* _Problem details_: While you copy the lines below, skip the pictures and keep the rest exact.

* _Data for processing_:
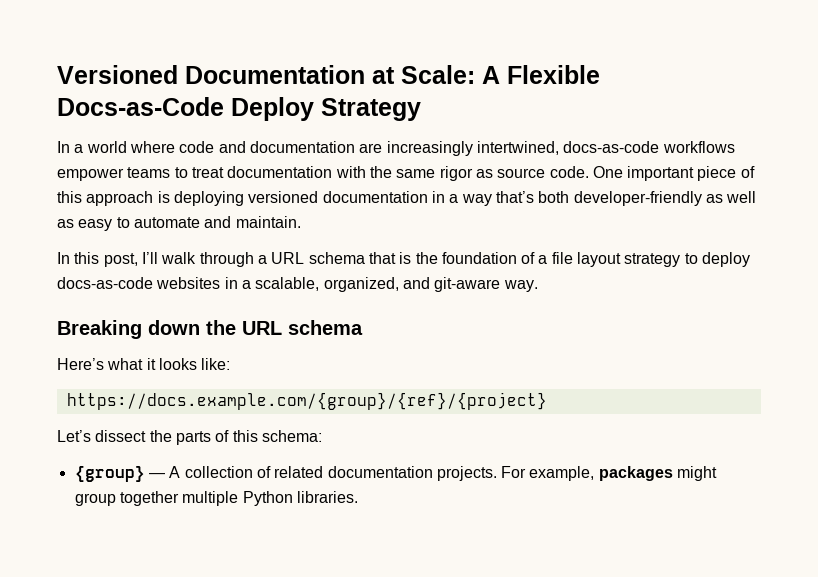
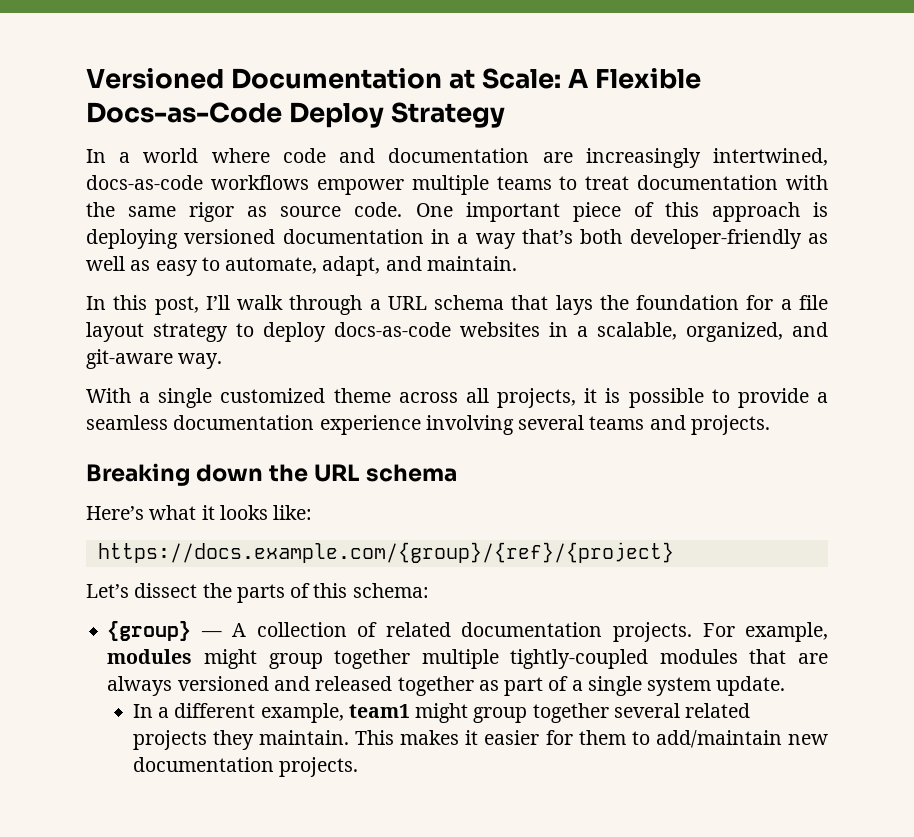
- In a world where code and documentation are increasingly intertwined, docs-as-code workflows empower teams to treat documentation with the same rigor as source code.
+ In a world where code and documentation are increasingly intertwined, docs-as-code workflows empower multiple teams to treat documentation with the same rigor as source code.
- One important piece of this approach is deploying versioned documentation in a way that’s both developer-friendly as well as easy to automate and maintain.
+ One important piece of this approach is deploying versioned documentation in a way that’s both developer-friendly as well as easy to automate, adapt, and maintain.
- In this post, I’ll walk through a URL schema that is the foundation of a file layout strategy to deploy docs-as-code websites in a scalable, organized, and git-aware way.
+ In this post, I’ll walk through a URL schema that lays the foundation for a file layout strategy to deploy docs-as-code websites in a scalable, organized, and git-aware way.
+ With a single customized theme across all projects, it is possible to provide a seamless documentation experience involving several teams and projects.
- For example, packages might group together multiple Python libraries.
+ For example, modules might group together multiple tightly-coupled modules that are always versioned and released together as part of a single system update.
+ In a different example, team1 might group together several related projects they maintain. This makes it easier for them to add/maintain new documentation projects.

* _Result for this task_:
- In a world where code and documentation are increasingly intertwined, docs-as-code workflows empower teams to treat documentation with the same rigor as source code.
+ In a world where code and documentation are increasingly intertwined, docs-as-code workflows empower multiple teams to treat documentation with the same rigor as source code.
- One important piece of this approach is deploying versioned documentation in a way that’s both developer-friendly as well as easy to automate and maintain.
+ One important piece of this approach is deploying versioned documentation in a way that’s both developer-friendly as well as easy to automate, adapt, and maintain.
- In this post, I’ll walk through a URL schema that is the foundation of a file layout strategy to deploy docs-as-code websites in a scalable, organized, and git-aware way.
+ In this post, I’ll walk through a URL schema that lays the foundation for a file layout strategy to deploy docs-as-code websites in a scalable, organized, and git-aware way.
+ With a single customized theme across all projects, it is possible to provide a seamless documentation experience involving several teams and projects.
- For example, packages might group together multiple Python libraries.
+ For example, modules might group together multiple tightly-coupled modules that are always versioned and released together as part of a single system update.
+ In a different example, team1 might group together several related projects they maintain. This makes it easier for them to add/maintain new documentation projects.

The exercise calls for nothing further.